Specimens, subspecies, and GPS

Ryan Walters walter at rmi.net
Wed Mar 31 12:44:25 EST 1999


I have a Garmin also and in colorado it is very accurate to several meters. I e\recently traveled to texas and LA and had all soe\rts of trouble getting good
altitude readings. Part of the troublr seems to be the lack of enough sattilite signal in certain regions. 10 miles easr of Shreveport was a problem.  Also the instruments are dumbed down a bit.  The military GPS are terribly accurate but they don't let civies have that kind of power. But like we all agree, it will grow as a technology. I would love a transponder to put into my one dog that gets happy feet.  I don't
know much about the altitude as use. I do collect the front range of Colorado where I can go fron 5000' to 14,000' if I am so inclined. Species change with the height.
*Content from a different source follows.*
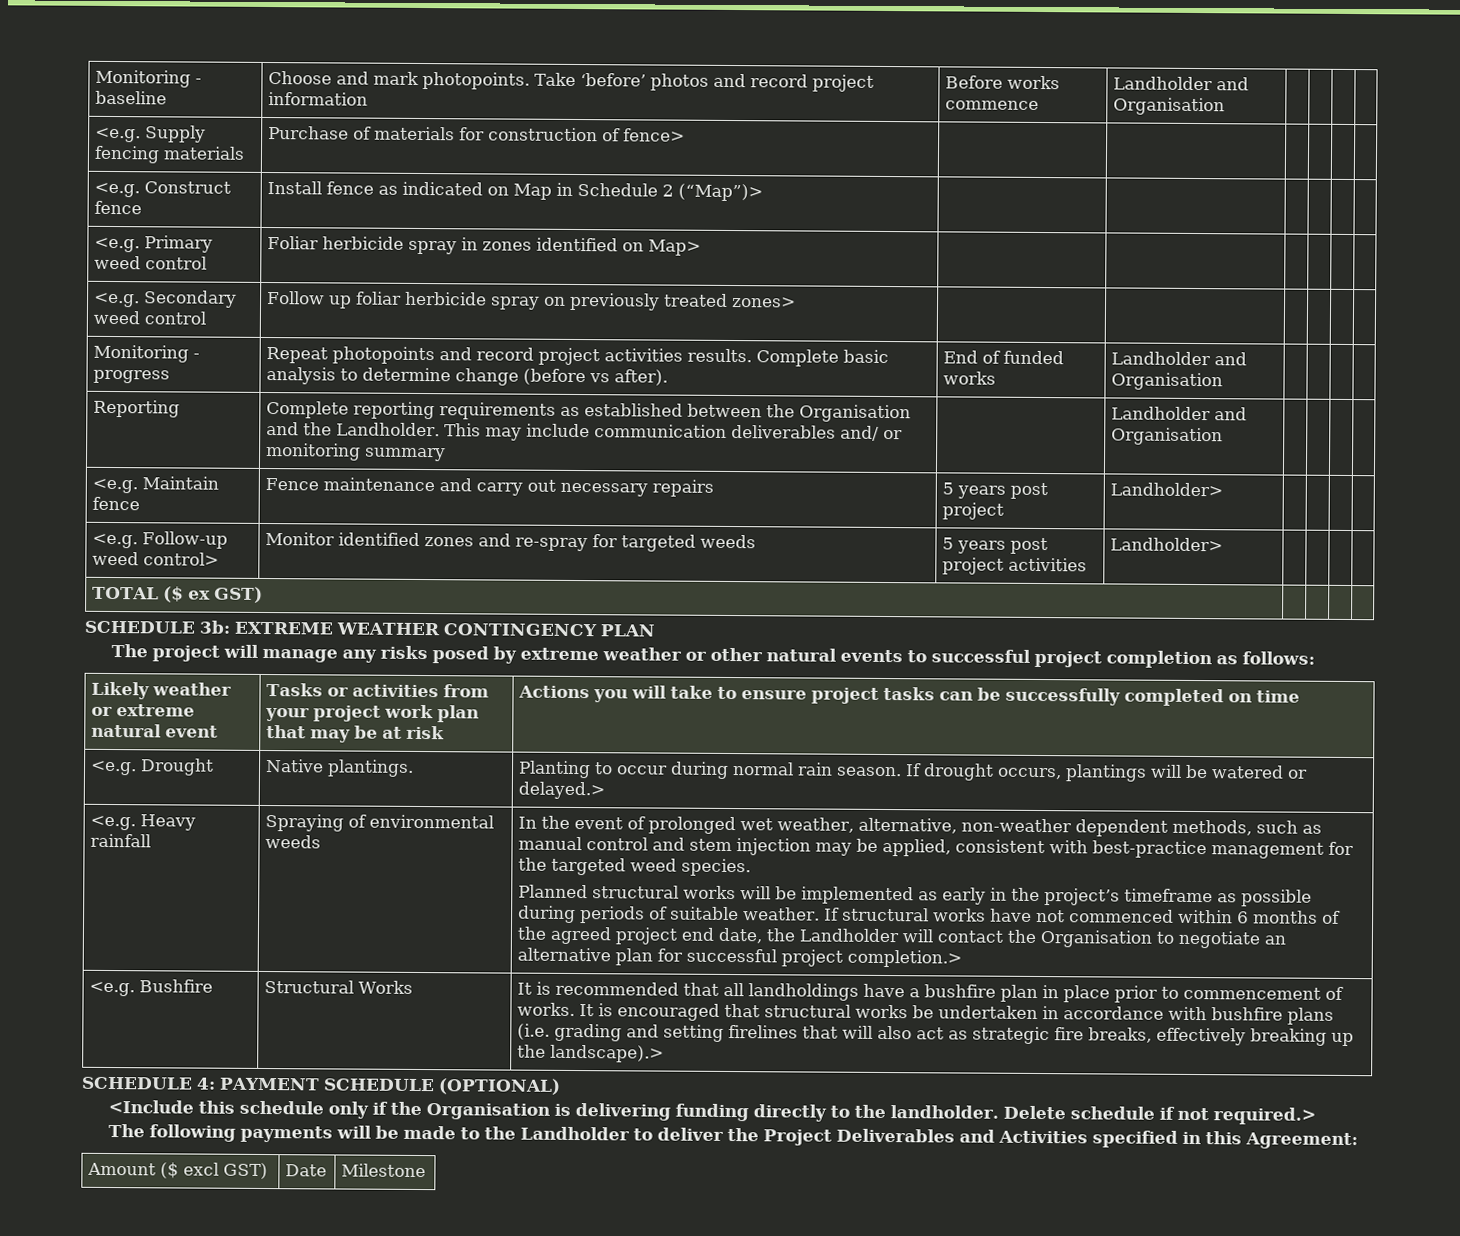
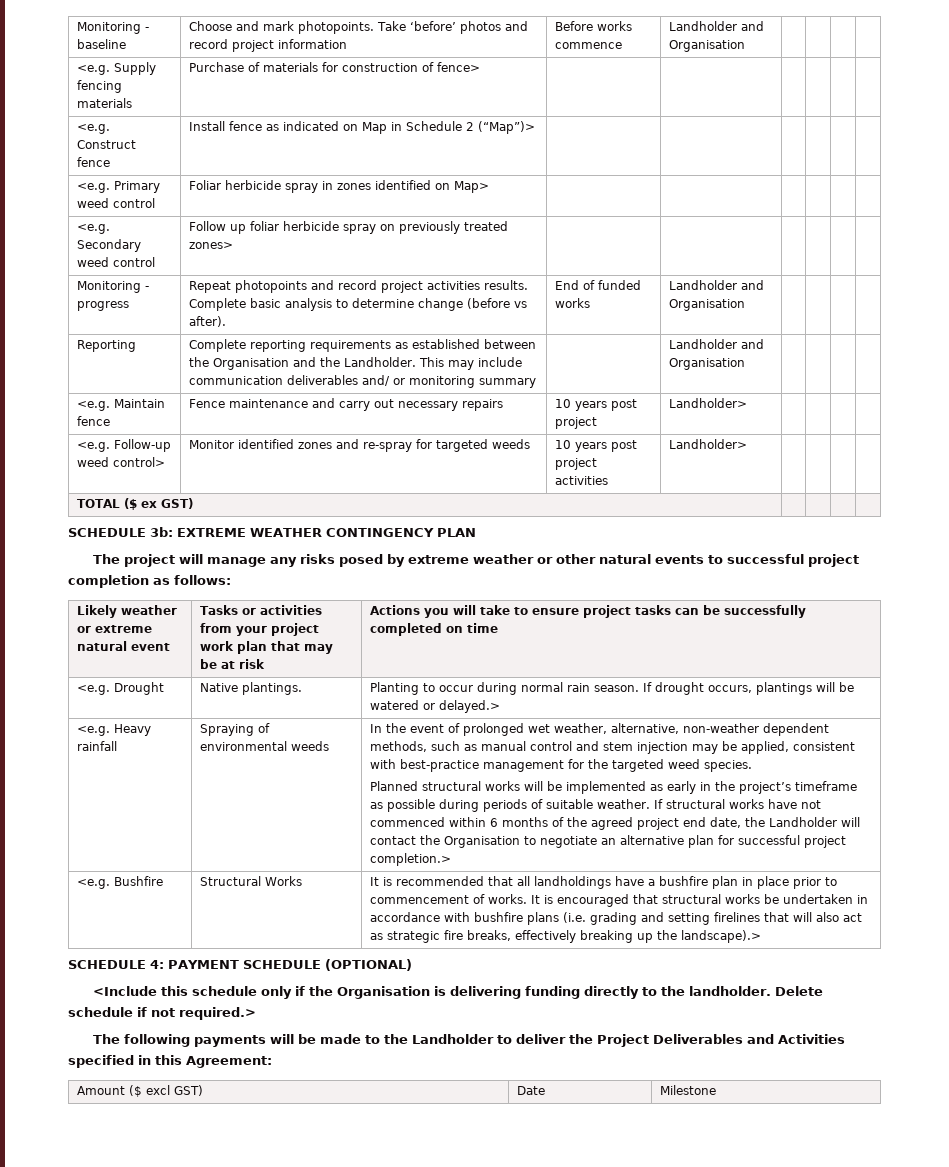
- <e.g. Maintain fence | Fence maintenance and carry out necessary repairs | 5 years post project | Landholder> | | | |
+ <e.g. Maintain fence | Fence maintenance and carry out necessary repairs | 10 years post project | Landholder> | | | |
- <e.g. Follow-up weed control> | Monitor identified zones and re-spray for targeted weeds | 5 years post project activities | Landholder> | | | |
+ <e.g. Follow-up weed control> | Monitor identified zones and re-spray for targeted weeds | 10 years post project activities | Landholder> | | | |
Plus it is only five letters on a lable.

Michael Gochfeld wrote:

> I think that the use of GPS will become much more widespread in the next few years.   Who knows, we may all end up with implantable tracers so that Big Brother will know where everyone of us is at any time.  You can even see why this might be a useful attachment to errant children.  New GPS techniques allow location down to less than one meter, which is far more than anyone needs for butterfly studies or labels.
>
> However, I can't yet confirm that altitude is useful.  At least at sea level my $275 Garmin is very poor at altitude.  It knows the difference between 0 and 1000', but cannot match even a cheap altimeter.
>
> That may be a fault of my instrument or location or elevation.